* Listed entries *
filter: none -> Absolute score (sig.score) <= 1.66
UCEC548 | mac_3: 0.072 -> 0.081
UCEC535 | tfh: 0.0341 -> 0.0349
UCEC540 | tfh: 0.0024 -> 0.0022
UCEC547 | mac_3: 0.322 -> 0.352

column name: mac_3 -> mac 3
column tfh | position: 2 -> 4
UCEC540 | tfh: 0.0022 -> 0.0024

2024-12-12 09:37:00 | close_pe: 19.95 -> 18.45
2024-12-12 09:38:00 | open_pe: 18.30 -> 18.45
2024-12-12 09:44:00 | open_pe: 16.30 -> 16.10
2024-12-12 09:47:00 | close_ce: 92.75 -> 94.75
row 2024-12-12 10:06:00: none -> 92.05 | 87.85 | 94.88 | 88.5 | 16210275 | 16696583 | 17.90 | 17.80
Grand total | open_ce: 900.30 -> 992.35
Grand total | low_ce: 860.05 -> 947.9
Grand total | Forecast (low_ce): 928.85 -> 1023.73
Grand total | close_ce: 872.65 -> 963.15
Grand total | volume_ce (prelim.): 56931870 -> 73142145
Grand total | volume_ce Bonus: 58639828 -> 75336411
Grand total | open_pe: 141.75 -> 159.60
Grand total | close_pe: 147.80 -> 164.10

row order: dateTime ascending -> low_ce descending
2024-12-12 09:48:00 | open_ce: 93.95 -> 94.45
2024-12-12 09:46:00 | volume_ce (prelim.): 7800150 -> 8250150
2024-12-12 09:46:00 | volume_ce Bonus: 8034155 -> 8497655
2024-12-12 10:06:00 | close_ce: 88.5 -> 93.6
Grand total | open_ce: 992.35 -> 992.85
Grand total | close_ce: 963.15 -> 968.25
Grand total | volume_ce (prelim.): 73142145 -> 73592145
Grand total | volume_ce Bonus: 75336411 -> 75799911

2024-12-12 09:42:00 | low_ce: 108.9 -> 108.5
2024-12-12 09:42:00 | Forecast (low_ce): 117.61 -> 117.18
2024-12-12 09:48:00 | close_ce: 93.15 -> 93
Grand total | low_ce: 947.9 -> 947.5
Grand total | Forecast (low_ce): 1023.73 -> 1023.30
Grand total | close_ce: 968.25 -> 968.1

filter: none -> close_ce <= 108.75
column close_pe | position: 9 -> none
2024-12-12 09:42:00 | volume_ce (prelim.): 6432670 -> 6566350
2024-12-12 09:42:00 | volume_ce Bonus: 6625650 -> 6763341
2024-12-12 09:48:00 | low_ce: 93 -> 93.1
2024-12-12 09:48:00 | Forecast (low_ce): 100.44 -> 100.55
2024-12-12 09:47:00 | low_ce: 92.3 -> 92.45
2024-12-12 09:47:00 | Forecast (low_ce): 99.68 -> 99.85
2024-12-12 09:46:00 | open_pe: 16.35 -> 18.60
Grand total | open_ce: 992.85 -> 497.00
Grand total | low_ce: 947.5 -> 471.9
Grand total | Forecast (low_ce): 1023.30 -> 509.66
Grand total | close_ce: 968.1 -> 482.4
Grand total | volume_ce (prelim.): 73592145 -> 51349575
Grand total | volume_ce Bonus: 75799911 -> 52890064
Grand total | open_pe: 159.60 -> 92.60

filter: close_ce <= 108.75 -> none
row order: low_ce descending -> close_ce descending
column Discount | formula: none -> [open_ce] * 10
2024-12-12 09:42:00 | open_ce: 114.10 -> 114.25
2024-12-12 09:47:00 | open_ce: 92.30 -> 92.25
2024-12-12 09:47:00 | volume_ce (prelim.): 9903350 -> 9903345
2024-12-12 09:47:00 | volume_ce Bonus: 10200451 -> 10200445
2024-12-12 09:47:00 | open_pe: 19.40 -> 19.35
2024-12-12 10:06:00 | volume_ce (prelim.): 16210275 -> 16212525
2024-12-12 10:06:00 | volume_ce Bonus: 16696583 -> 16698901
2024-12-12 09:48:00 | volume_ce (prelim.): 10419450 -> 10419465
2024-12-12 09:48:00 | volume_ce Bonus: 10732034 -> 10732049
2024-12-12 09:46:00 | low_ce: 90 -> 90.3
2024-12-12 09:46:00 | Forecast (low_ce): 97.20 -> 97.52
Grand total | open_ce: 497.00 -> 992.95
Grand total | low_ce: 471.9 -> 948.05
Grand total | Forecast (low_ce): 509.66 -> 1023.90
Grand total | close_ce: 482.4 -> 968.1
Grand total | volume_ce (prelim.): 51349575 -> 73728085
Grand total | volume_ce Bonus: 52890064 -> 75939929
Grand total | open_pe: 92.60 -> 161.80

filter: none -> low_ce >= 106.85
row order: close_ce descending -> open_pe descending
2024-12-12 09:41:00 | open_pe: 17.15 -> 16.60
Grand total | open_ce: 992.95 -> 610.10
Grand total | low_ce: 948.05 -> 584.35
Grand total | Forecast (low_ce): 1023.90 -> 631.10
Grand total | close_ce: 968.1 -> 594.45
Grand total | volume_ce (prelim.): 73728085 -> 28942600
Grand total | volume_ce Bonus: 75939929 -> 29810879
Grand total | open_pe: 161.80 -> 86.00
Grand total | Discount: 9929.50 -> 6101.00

* Task item *
An exact, complete copy of the records is the expected answer.

* Result *
filter: none -> Absolute score (sig.score) <= 1.66
UCEC548 | mac_3: 0.072 -> 0.081
UCEC535 | tfh: 0.0341 -> 0.0349
UCEC540 | tfh: 0.0024 -> 0.0022
UCEC547 | mac_3: 0.322 -> 0.352

column name: mac_3 -> mac 3
column tfh | position: 2 -> 4
UCEC540 | tfh: 0.0022 -> 0.0024

2024-12-12 09:37:00 | close_pe: 19.95 -> 18.45
2024-12-12 09:38:00 | open_pe: 18.30 -> 18.45
2024-12-12 09:44:00 | open_pe: 16.30 -> 16.10
2024-12-12 09:47:00 | close_ce: 92.75 -> 94.75
row 2024-12-12 10:06:00: none -> 92.05 | 87.85 | 94.88 | 88.5 | 16210275 | 16696583 | 17.90 | 17.80
Grand total | open_ce: 900.30 -> 992.35
Grand total | low_ce: 860.05 -> 947.9
Grand total | Forecast (low_ce): 928.85 -> 1023.73
Grand total | close_ce: 872.65 -> 963.15
Grand total | volume_ce (prelim.): 56931870 -> 73142145
Grand total | volume_ce Bonus: 58639828 -> 75336411
Grand total | open_pe: 141.75 -> 159.60
Grand total | close_pe: 147.80 -> 164.10

row order: dateTime ascending -> low_ce descending
2024-12-12 09:48:00 | open_ce: 93.95 -> 94.45
2024-12-12 09:46:00 | volume_ce (prelim.): 7800150 -> 8250150
2024-12-12 09:46:00 | volume_ce Bonus: 8034155 -> 8497655
2024-12-12 10:06:00 | close_ce: 88.5 -> 93.6
Grand total | open_ce: 992.35 -> 992.85
Grand total | close_ce: 963.15 -> 968.25
Grand total | volume_ce (prelim.): 73142145 -> 73592145
Grand total | volume_ce Bonus: 75336411 -> 75799911

2024-12-12 09:42:00 | low_ce: 108.9 -> 108.5
2024-12-12 09:42:00 | Forecast (low_ce): 117.61 -> 117.18
2024-12-12 09:48:00 | close_ce: 93.15 -> 93
Grand total | low_ce: 947.9 -> 947.5
Grand total | Forecast (low_ce): 1023.73 -> 1023.30
Grand total | close_ce: 968.25 -> 968.1

filter: none -> close_ce <= 108.75
column close_pe | position: 9 -> none
2024-12-12 09:42:00 | volume_ce (prelim.): 6432670 -> 6566350
2024-12-12 09:42:00 | volume_ce Bonus: 6625650 -> 6763341
2024-12-12 09:48:00 | low_ce: 93 -> 93.1
2024-12-12 09:48:00 | Forecast (low_ce): 100.44 -> 100.55
2024-12-12 09:47:00 | low_ce: 92.3 -> 92.45
2024-12-12 09:47:00 | Forecast (low_ce): 99.68 -> 99.85
2024-12-12 09:46:00 | open_pe: 16.35 -> 18.60
Grand total | open_ce: 992.85 -> 497.00
Grand total | low_ce: 947.5 -> 471.9
Grand total | Forecast (low_ce): 1023.30 -> 509.66
Grand total | close_ce: 968.1 -> 482.4
Grand total | volume_ce (prelim.): 73592145 -> 51349575
Grand total | volume_ce Bonus: 75799911 -> 52890064
Grand total | open_pe: 159.60 -> 92.60

filter: close_ce <= 108.75 -> none
row order: low_ce descending -> close_ce descending
column Discount | formula: none -> [open_ce] * 10
2024-12-12 09:42:00 | open_ce: 114.10 -> 114.25
2024-12-12 09:47:00 | open_ce: 92.30 -> 92.25
2024-12-12 09:47:00 | volume_ce (prelim.): 9903350 -> 9903345
2024-12-12 09:47:00 | volume_ce Bonus: 10200451 -> 10200445
2024-12-12 09:47:00 | open_pe: 19.40 -> 19.35
2024-12-12 10:06:00 | volume_ce (prelim.): 16210275 -> 16212525
2024-12-12 10:06:00 | volume_ce Bonus: 16696583 -> 16698901
2024-12-12 09:48:00 | volume_ce (prelim.): 10419450 -> 10419465
2024-12-12 09:48:00 | volume_ce Bonus: 10732034 -> 10732049
2024-12-12 09:46:00 | low_ce: 90 -> 90.3
2024-12-12 09:46:00 | Forecast (low_ce): 97.20 -> 97.52
Grand total | open_ce: 497.00 -> 992.95
Grand total | low_ce: 471.9 -> 948.05
Grand total | Forecast (low_ce): 509.66 -> 1023.90
Grand total | close_ce: 482.4 -> 968.1
Grand total | volume_ce (prelim.): 51349575 -> 73728085
Grand total | volume_ce Bonus: 52890064 -> 75939929
Grand total | open_pe: 92.60 -> 161.80

filter: none -> low_ce >= 106.85
row order: close_ce descending -> open_pe descending
2024-12-12 09:41:00 | open_pe: 17.15 -> 16.60
Grand total | open_ce: 992.95 -> 610.10
Grand total | low_ce: 948.05 -> 584.35
Grand total | Forecast (low_ce): 1023.90 -> 631.10
Grand total | close_ce: 968.1 -> 594.45
Grand total | volume_ce (prelim.): 73728085 -> 28942600
Grand total | volume_ce Bonus: 75939929 -> 29810879
Grand total | open_pe: 161.80 -> 86.00
Grand total | Discount: 9929.50 -> 6101.00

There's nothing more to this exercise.